Directions: Scan the listing below and copy every line holding "Ismi".

Extracted data:

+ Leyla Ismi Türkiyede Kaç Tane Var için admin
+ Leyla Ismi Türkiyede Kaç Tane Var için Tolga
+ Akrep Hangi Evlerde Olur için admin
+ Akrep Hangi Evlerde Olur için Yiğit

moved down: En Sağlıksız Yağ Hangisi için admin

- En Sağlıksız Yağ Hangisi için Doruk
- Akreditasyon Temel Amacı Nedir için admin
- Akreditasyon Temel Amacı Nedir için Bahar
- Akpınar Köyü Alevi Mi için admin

--

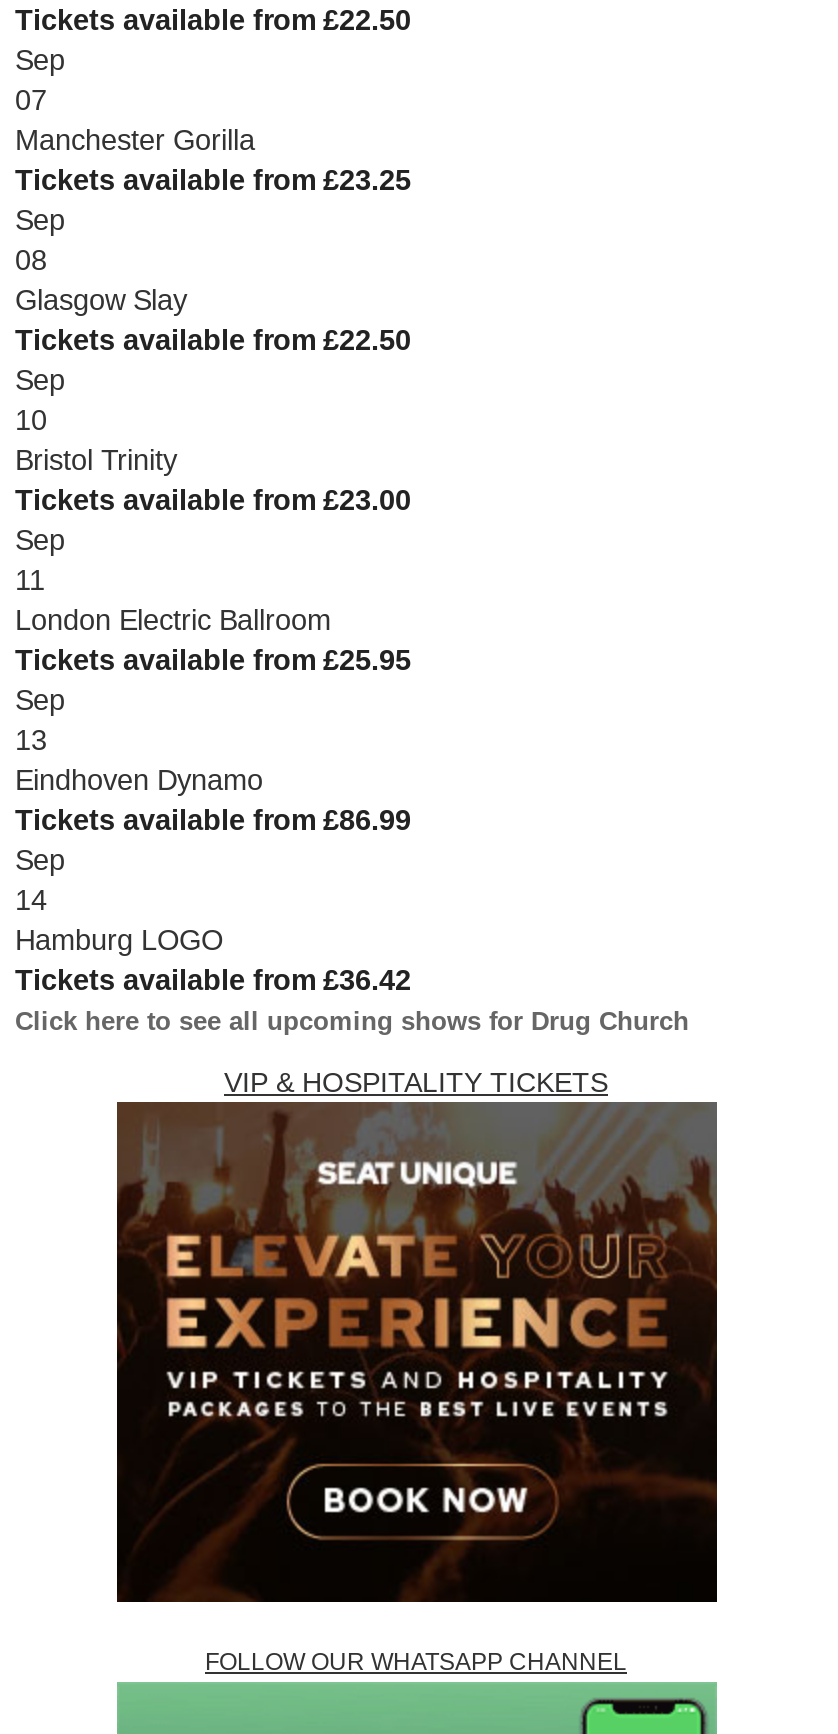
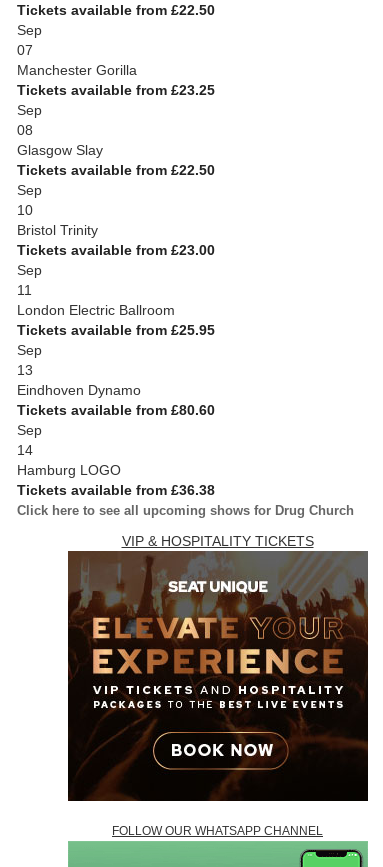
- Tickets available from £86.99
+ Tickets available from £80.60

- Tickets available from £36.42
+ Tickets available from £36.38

Output below:
+ Leyla Ismi Türkiyede Kaç Tane Var için admin
+ Leyla Ismi Türkiyede Kaç Tane Var için Tolga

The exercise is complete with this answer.